Hilary hocha la tête, découragée.

— Tout un tas de monde jure qu’il était au Caledonian Hotel. James a été abattu vers huit heures, le soir du 16 juillet. Bertie avait dîné avec lui la veille, le soir du 15 – à peu près vingt-quatre heures trop tôt pour être l’assassin. Ensuite, il est monté dans un train à King’s Cross et est arrivé à temps au Caledonian Hotel pour prendre son petit déjeuner en milieu de matinée, le 16. À partir de ce moment, et jusqu’à seize heures quinze, la moitié de l’hôtel semble l’avoir aperçu. Il s’est plaint de la sonnette d’appel de sa chambre, la femme de chambre l’a vu rédiger son courrier, et, peu après seize heures, on le rencontre à la réception, où il attend un coup de téléphone. Ensuite, il est sorti et a un peu forcé sur la boisson. La femme de chambre l’a revu vers vingt heures trente, parce qu’il a sonné pour commander des biscuits, et encore une fois le lendemain matin à neuf heures, quand elle lui a servi son thé. Si tu sais comment il a bien pu tuer ce pauvre James, je te prie de me le dire.
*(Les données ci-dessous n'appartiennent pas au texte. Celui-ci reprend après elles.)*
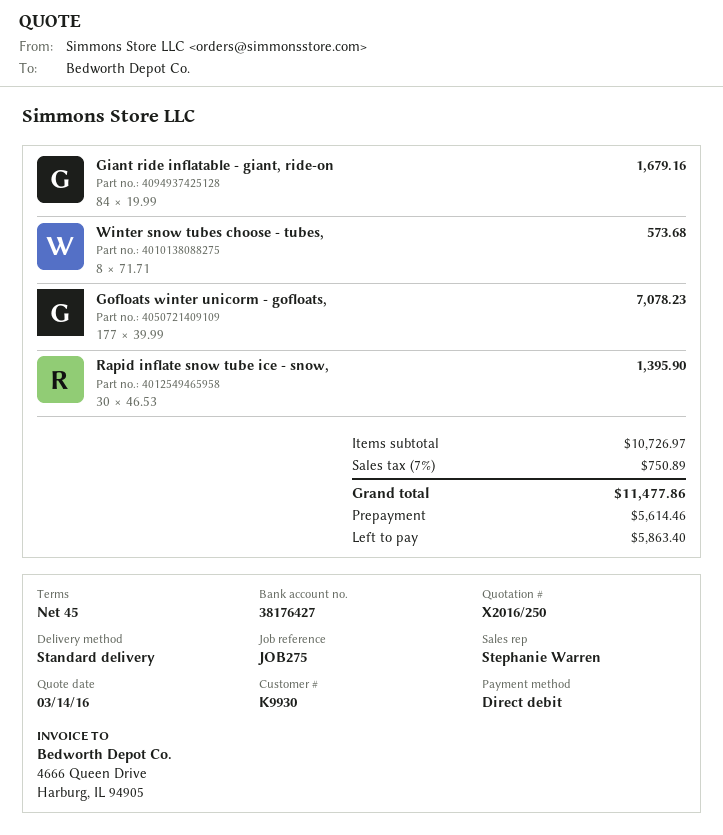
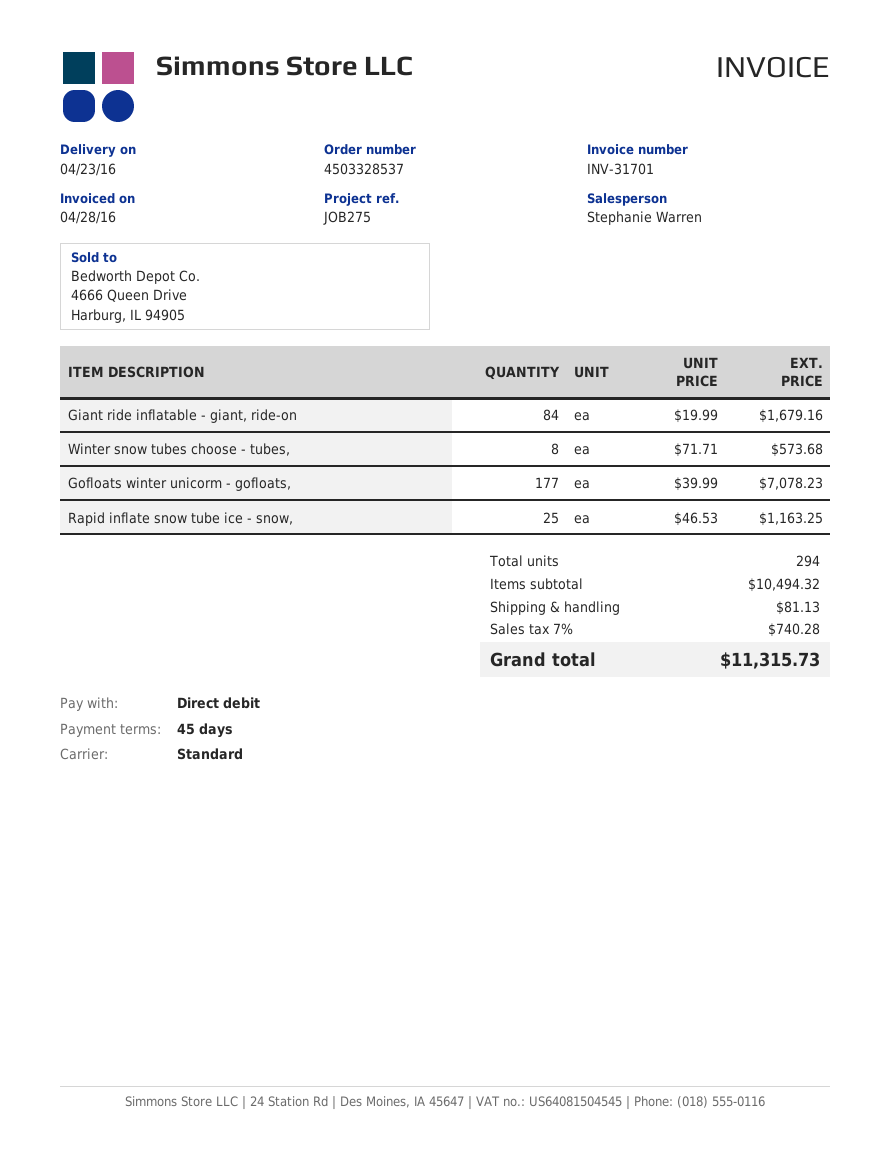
Rapid inflate snow tube ice - snow,: 30 x 46.53 = 1395.90 -> 25 x 46.53 = 1163.25
subtotal: 10726.97 -> 10494.32
shipping: none -> 81.13
tax: 7% = 750.89 -> 7% = 740.28
total: 11477.86 -> 11315.73

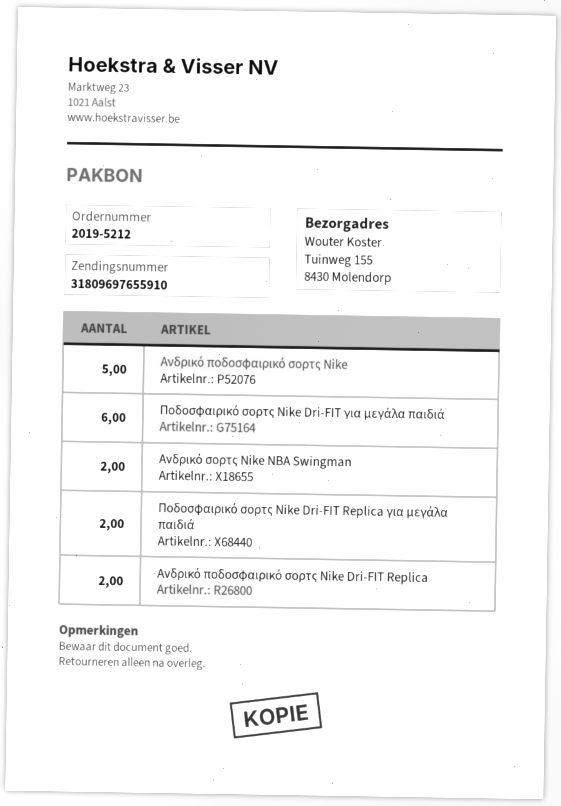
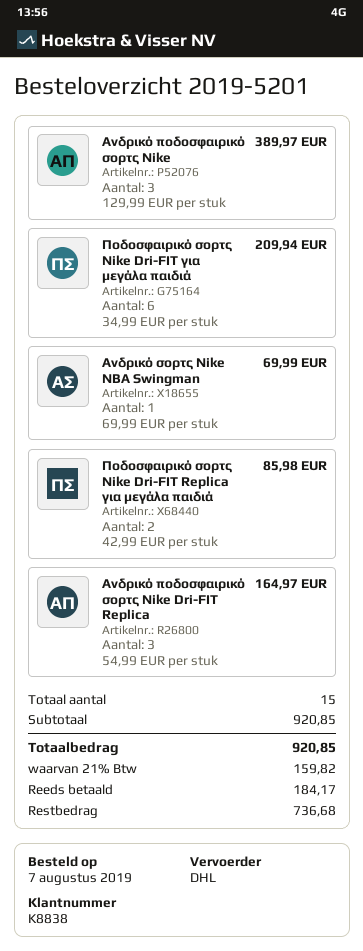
order number: 2019-5212 -> 2019-5201
Ανδρικό ποδοσφαιρικό σορτς Nike: 5 -> 3
Ανδρικό σορτς Nike NBA Swingman: 2 -> 1
Ανδρικό ποδοσφαιρικό σορτς Nike Dri-FIT Replica: 2 -> 3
J’ai passé la plus grande partie de la nuit d’hier à relire de bout en bout les deux rapports, d’enquête et d’audience, et je ne vois pas qui aurait pu commettre le meurtre, hormis Geoff. Aujourd’hui, j’ai déniché la femme de ménage qui travaillait à Solway Lodge, et ce qu’elle m’a dit est encore plus accablant. Pourtant, je suis sûre que ce n’était pas Geoff. Henry, j’en suis sûre, j’en suis sûre, j’en suis sûre !

— Qu’est-ce qu’elle t’a dit ? s’empressa de demander Henry.

— Je ne peux pas te le répéter… je ne peux pas, parce que je l’ai obligée à me parler, alors je ne peux rien dire, à personne.

— Hilary, dit Henry avec une véhémence certaine, tu dois laisser tomber ! Tu ne fais que remuer la boue et Marion ne t’en sera pas reconnaissante. À quoi penses-tu que tu es en train de jouer ?

Elle s’écarta de lui et se remit debout.

— Je veux découvrir ce que cache Mrs. Mercer.

— Abandonne ! dit Henry, se levant à son tour. Laisse les choses se calmer. Tu ne seras utile ni à Geoff ni à Marion ! Laisse tomber !

— Cela m’est impossible, s’obstina Hilary.